Friday, June 1, 2012

Talking To Your Children About Sex, Part II

In an earlier post, I gave some advice about how to broach the subject of sex with your children. That post focused mostly on things like telling your kids where babies come from in terms they will understand, but now I'm going to take a different angle.

By the time our kids are tweens or teenagers, they usually have a good idea about what sex is in the biological sense. But what about the psychological aspects? How can we talk to our kids about morality, responsibility or any of the emotional things that come with having *that* level of intimacy with someone? How can we help them respond to peer pressure regarding sex?
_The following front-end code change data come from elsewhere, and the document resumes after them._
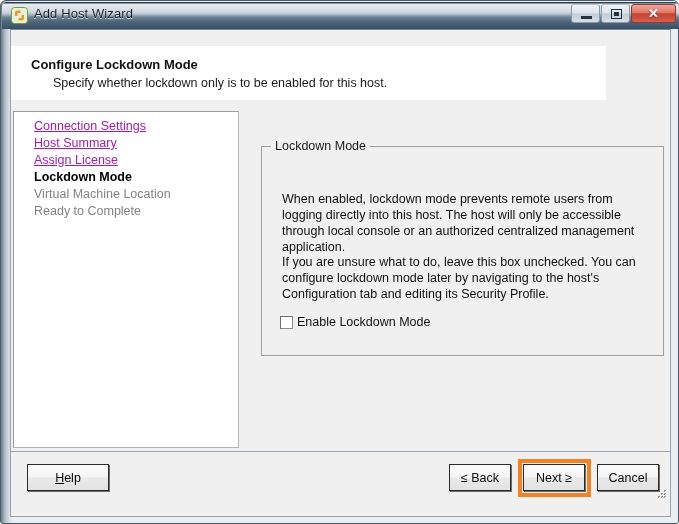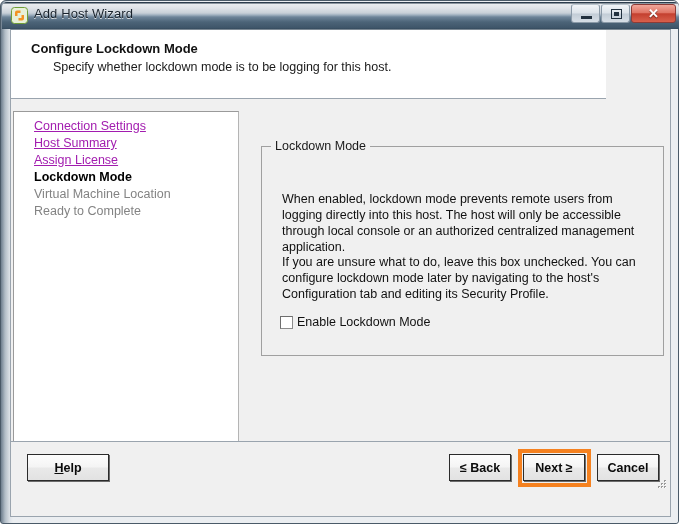--- a/index.html
+++ b/index.html
@@ -142,7 +142,7 @@
   
   .header {
     position: absolute;
-    left: 0; top: 0;
+    left: 0; top: 16px;
     width: 595px;
     height: 69px;
     background: #ffffff;

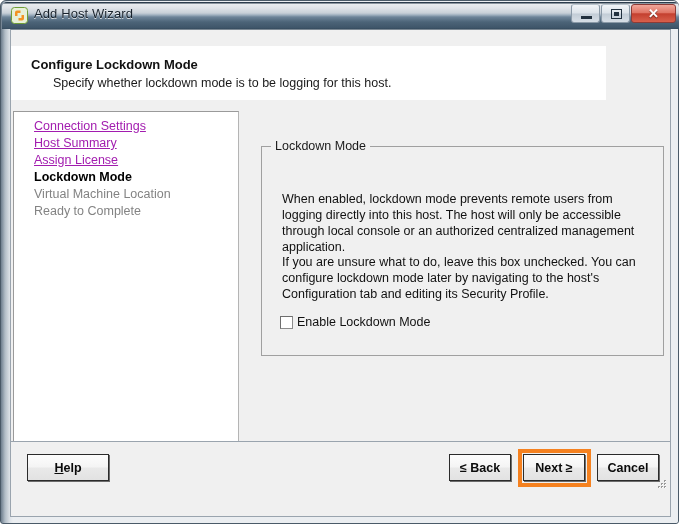--- a/index.html
+++ b/index.html
@@ -350,7 +350,7 @@
 
     <div class="header">
       <div class="header-title">Configure Lockdown Mode</div>
-      <div class="header-sub">Specify whether lockdown mode is to be logging for this host.</div>
+      <div class="header-sub">Specify whether lockdown only is to be enabled for this host.</div>
     </div>
 
     <div class="body-region">

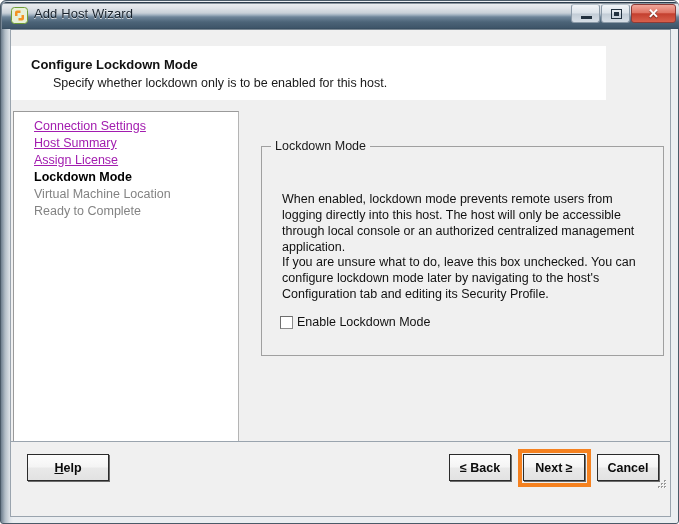--- a/index.html
+++ b/index.html
@@ -267,13 +267,12 @@
   .footer {
     position: absolute;
     left: 0;
-    top: 411px;
+    top: 421px;
     width: 659px;
     height: 53px;
     background: #f0f0f0;
     border-top: 1px solid #9aa4ae;
     box-sizing: border-box;
-    font-weight: bold;
   }
   .btn {
     position: absolute;

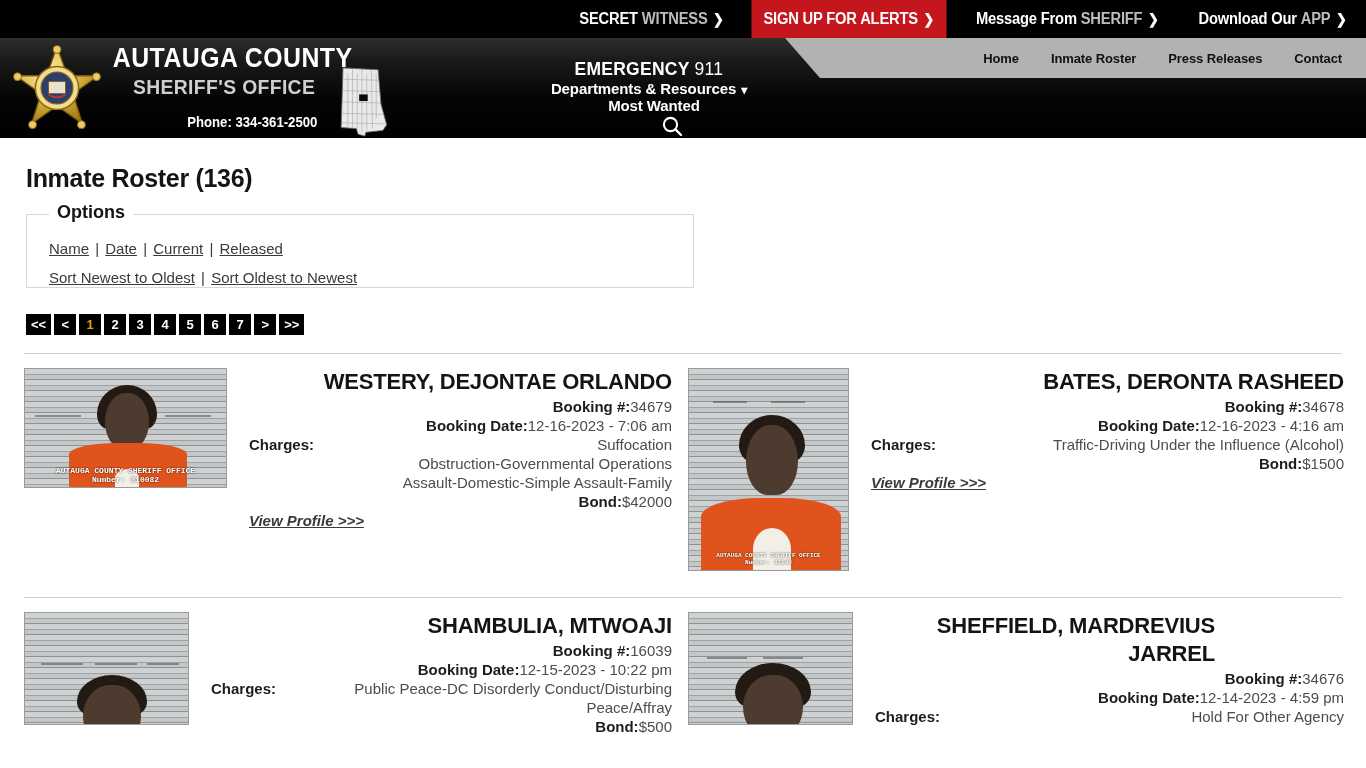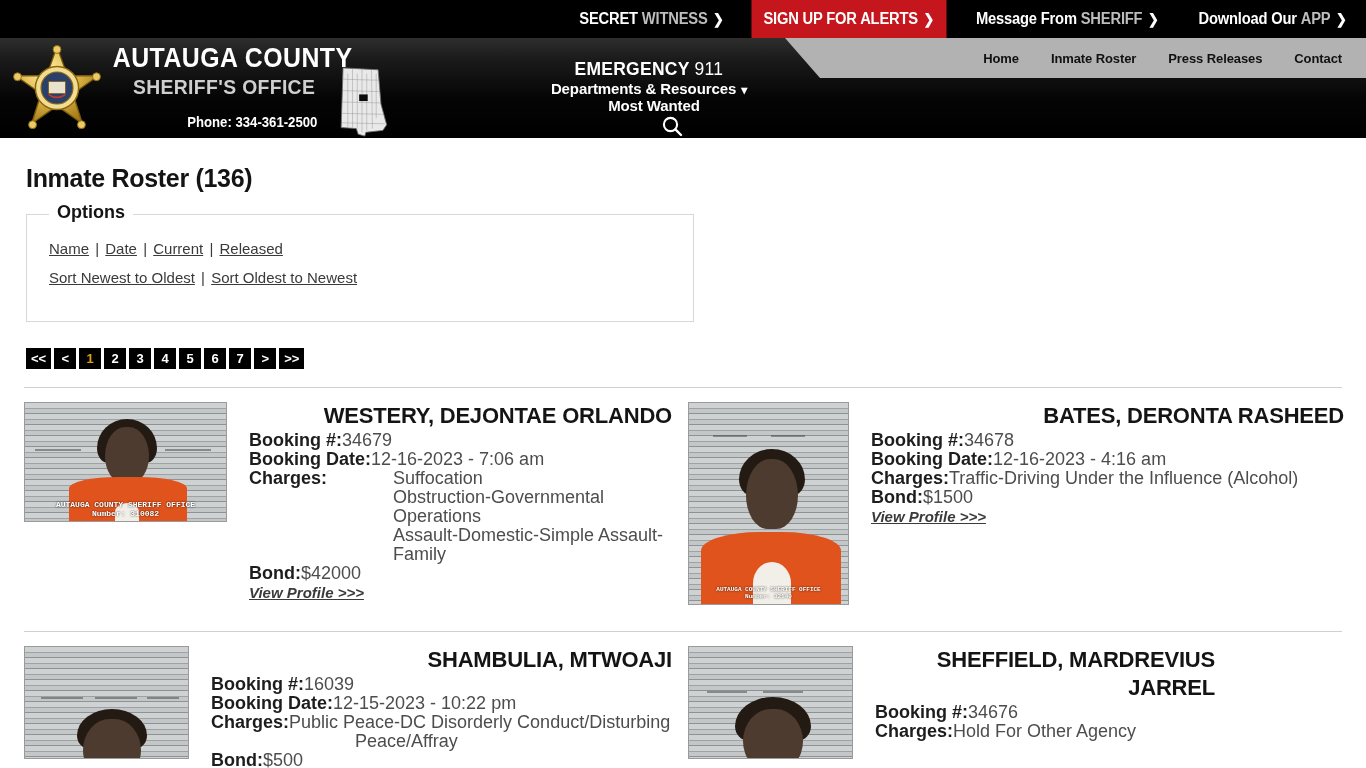--- a/index.html
+++ b/index.html
@@ -187,7 +187,7 @@
     position: relative;
     margin: 21px 0 0 26px;
     width: 668px;
-    height: 108px;
+    height: 74px;
     border: 1px solid #d8d8d8;
   }
   .options-legend {

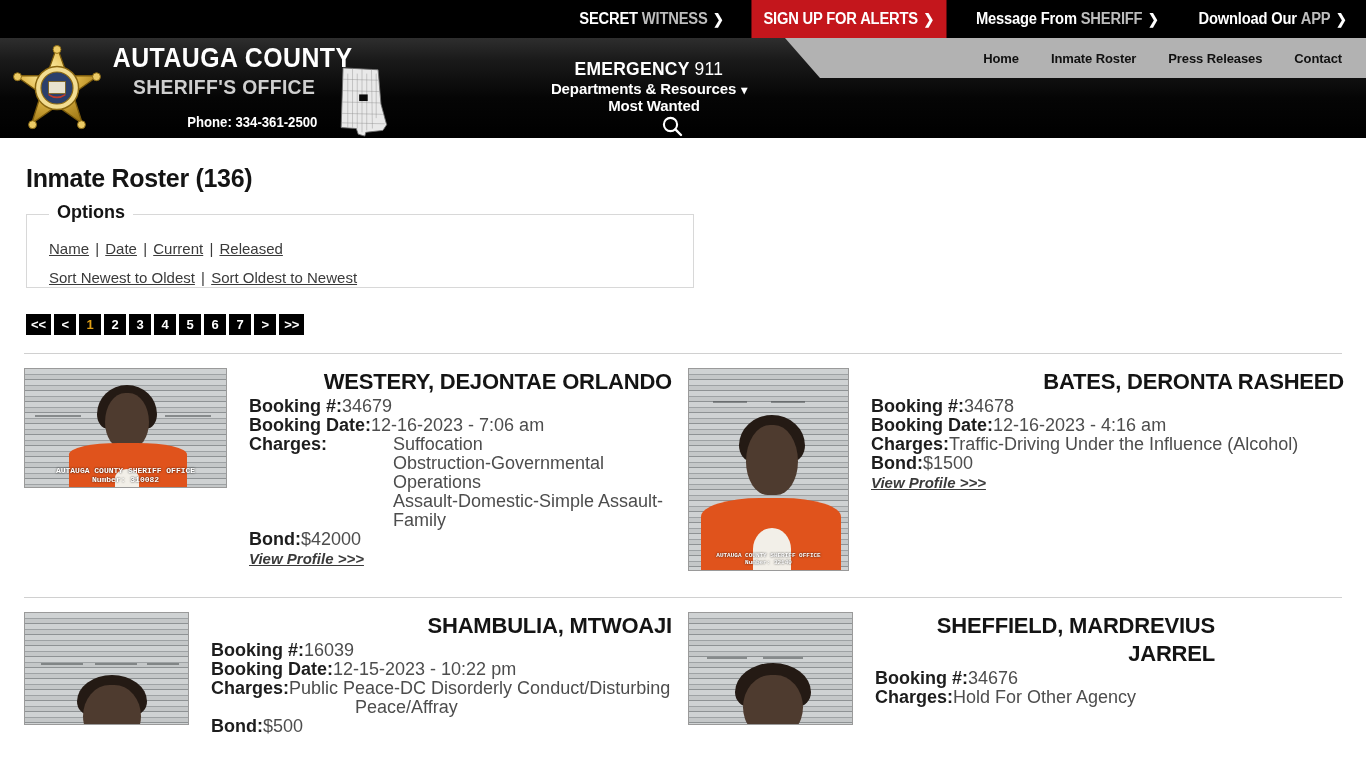--- a/index.html
+++ b/index.html
@@ -318,9 +318,10 @@
   }
   .inmate-name.wrap2 { max-width: 340px; }
   .fieldline {
-    font-size: 18px;
+    font-size: 15px;
     color: #4d4d4d;
     line-height: 19px;
+    text-align: right;
   }
   .fieldline b { color: #1d1d1d; font-weight: bold; }
   .charge-wrap { display: flex; }

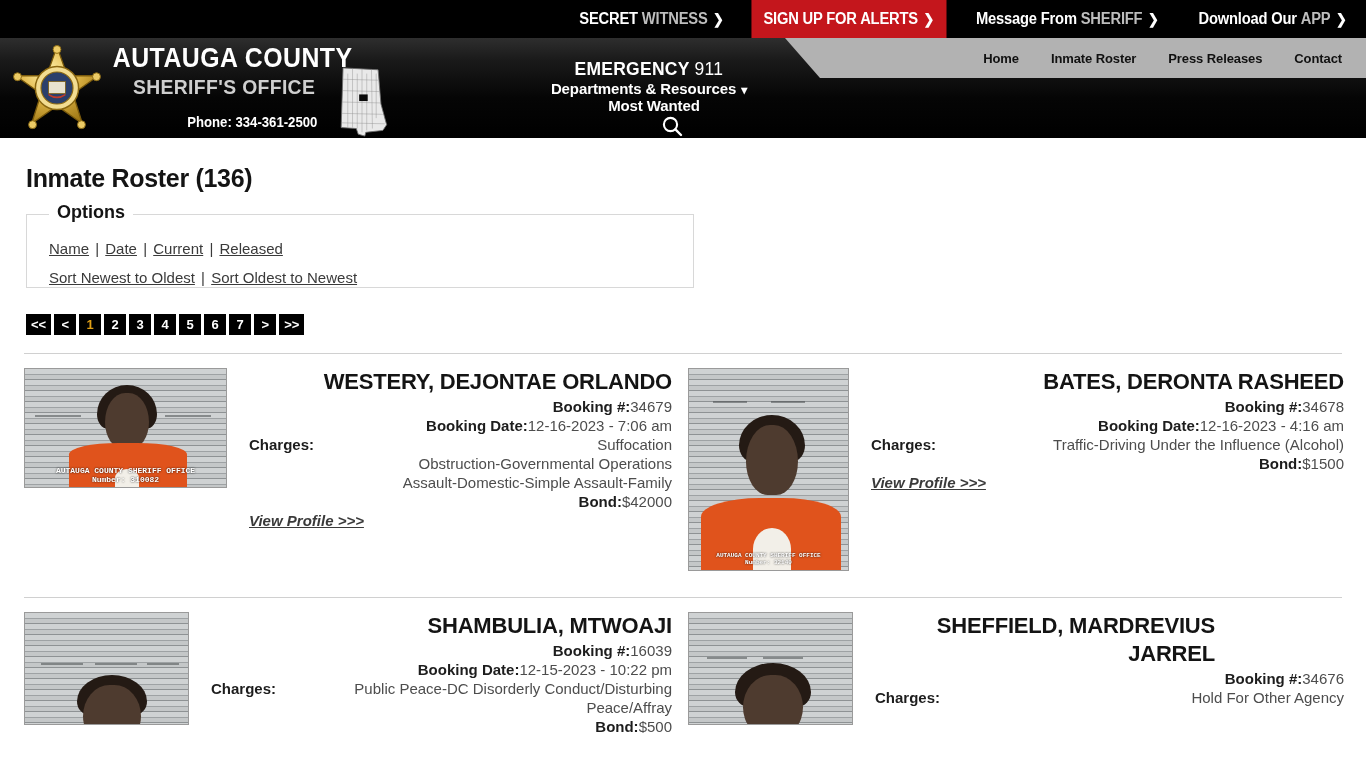--- a/index.html
+++ b/index.html
@@ -601,6 +601,9 @@
         <div class="fieldline">
           <b>Booking #:</b><span>34676</span>
         </div>
+        <div class="fieldline">
+          <b>Booking Date:</b><span>12-14-2023 - 4:59 pm</span>
+        </div>
         <div class="fieldline charge-wrap">
           <b>Charges:</b>
           <div class="charge-list">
In the other post, I suggested getting your child a book to read and making yourself available for questions 'afterward'. That's good advice here too, but using a different kind of book. Unlike the purely-biological books I mentioned before, find a book that talks about sex from a variety of angles. I think the most helpful book about sex that my mom ever got me was a pamphlet by the late Ann Landers called, 'Sex and the Teenager'. If you haven't read anything by her, Ann Landers was a nationally-syndicated advice columnist who was compassionate but had no problems 'telling it like it is'. Such books can be a very good 'jumping-off' point for discussions.

Set clear boundaries. Be clear about what is acceptable and what is not. Make sure you know where your kids are at all times and that an adult will be around. Don't allow them to spend a lot of unsupervised time with the opposite sex until you know they are mature and responsible enough to make the right choices. Know their friends, and their friends' parents. Support them spending time with people who are good influences on them, and discourage them from hanging out with people who are not.

Be straight with your kids about your feelings, and encourage them to discuss theirs. For many of us, sex and love are intertwined; we don't have sex with people we don't love. For this reason, it can be very easy for someone-especially an emotionally-vulnerable teenager-to get the two mixed up. Give them a positive view of themselves and of sex, and be clear about the values you want them to have. If your religion has something to say about premarital sex (and many of them do), mention that. If your child has someone else they can talk to in addition to you (a favorite teacher or clergy-person), encourage them to do so.

Don't be afraid to be direct when it comes to discussing birth control and other matters of sexual health. If you ask in a 'curious' manner rather than a 'suspicious' manner, your kids may feel more comfortable talking to you. Also, ask open-ended questions, and listen closely to what they say. Active listening techniques such as restating what was said in your own words and identifying their feelings can let them know that you are trying to have a conversation rather than give a lecture.

Help them to weigh the pros and cons of having a sexual relationship. Teen pregnancy, possibly getting an STD, doing it for the wrong reasons and any problems with your religion or values should be considered. Don't try to make these decisions for them, but encourage them to make their own.

Give them strategies to deal with pressure. If you know some of the common 'lines', give them good responses. If your daughter's boyfriend says, 'you would if you loved me', let her know that if he loved her, he wouldn't be trying to get her to do something she doesn't want to do. Even if it's uncomfortable for a guy to get aroused and not 'get relief' (another common line), someone who loves her wouldn't give her a guilt trip like that.

Hopefully I've given you a few tips for making talking about sex with your children a bit easier. The idea of our tweens or teens having sex can be a frightening one, but having a frank, open-ended discussion about these things can go a long way in making it a little less scary for both of you.